===== Entries supplied =====

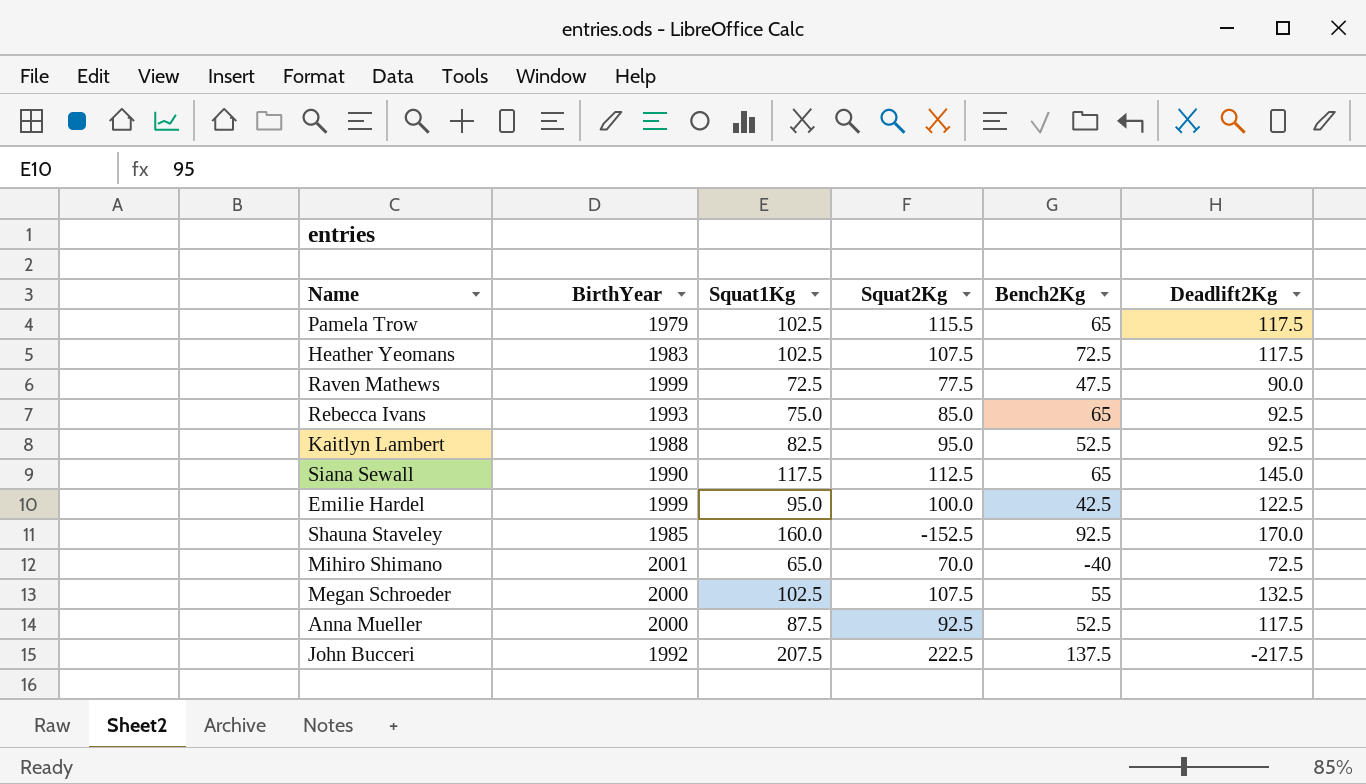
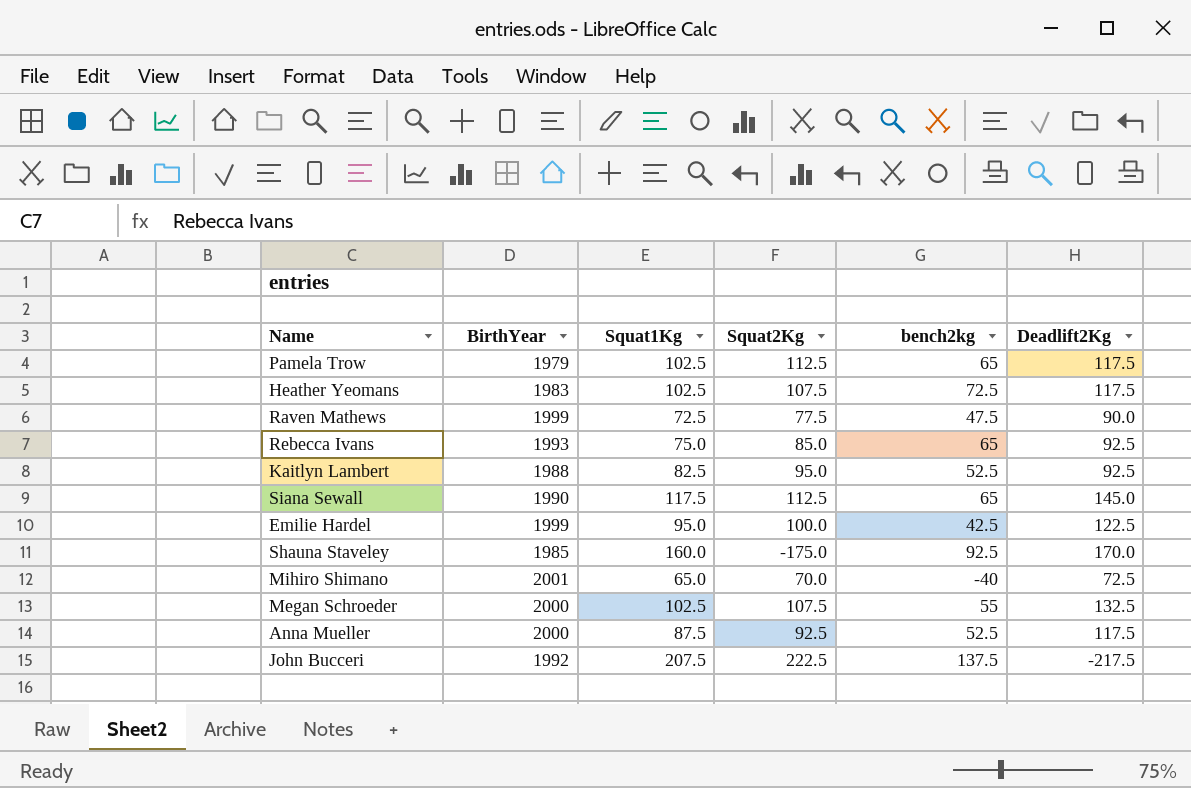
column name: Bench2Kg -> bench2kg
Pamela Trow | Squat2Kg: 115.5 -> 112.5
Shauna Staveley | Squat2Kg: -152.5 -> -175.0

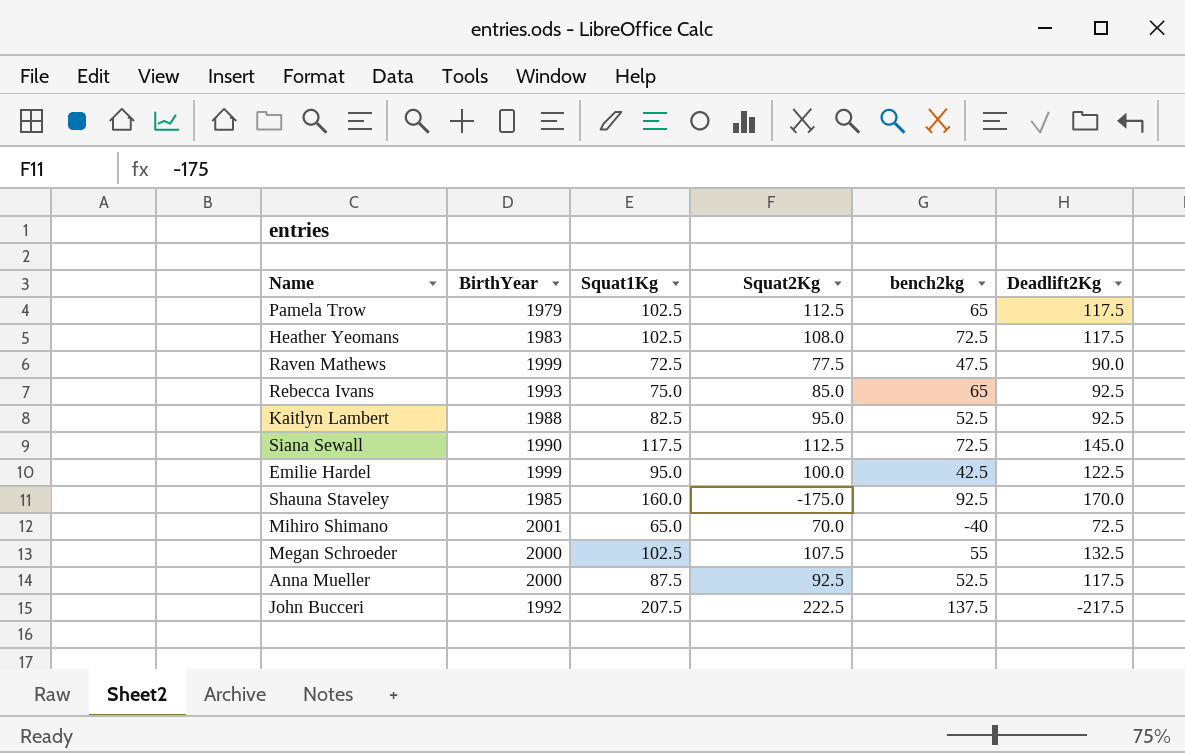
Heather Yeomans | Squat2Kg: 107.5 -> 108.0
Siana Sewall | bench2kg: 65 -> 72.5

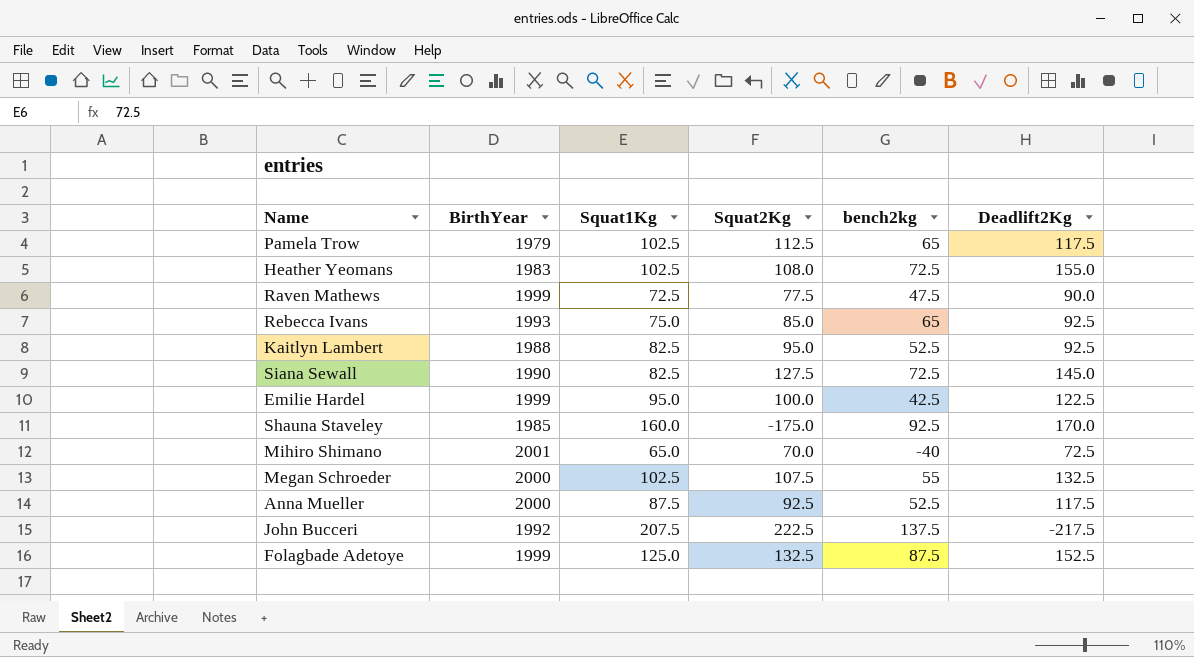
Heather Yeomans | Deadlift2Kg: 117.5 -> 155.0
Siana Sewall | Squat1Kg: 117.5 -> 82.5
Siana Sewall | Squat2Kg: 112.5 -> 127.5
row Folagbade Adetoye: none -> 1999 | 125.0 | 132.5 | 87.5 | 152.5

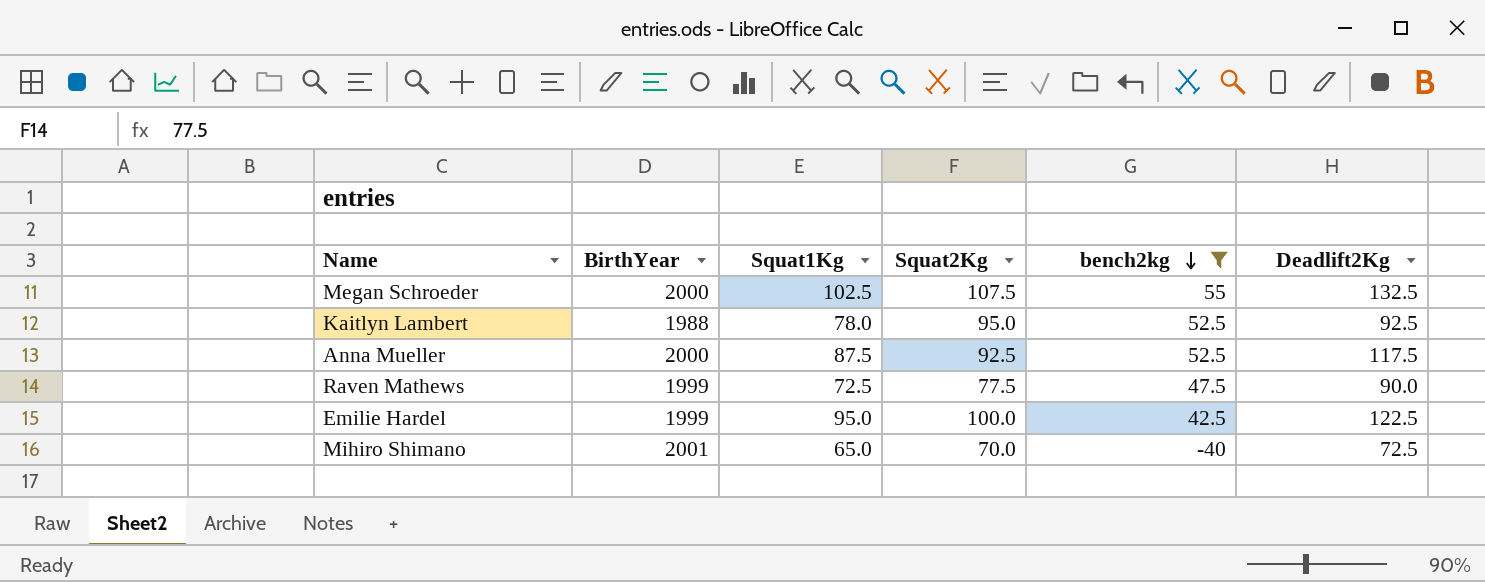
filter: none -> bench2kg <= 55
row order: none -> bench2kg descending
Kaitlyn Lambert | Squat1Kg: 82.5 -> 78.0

=====
===== Entries supplied =====

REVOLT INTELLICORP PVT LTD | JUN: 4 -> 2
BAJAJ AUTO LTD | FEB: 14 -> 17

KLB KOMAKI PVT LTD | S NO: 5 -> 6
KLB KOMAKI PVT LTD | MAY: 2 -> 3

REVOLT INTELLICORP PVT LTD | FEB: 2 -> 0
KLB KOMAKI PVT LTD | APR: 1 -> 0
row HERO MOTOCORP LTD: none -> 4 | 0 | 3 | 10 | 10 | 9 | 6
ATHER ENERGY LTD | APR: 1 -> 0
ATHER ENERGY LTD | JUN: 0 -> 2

=====

- _Work instruction_: Copy out each line of the records that holds the string "Sewall".

- _Result of the task_:
Siana Sewall | bench2kg: 65 -> 72.5
Siana Sewall | Squat1Kg: 117.5 -> 82.5
Siana Sewall | Squat2Kg: 112.5 -> 127.5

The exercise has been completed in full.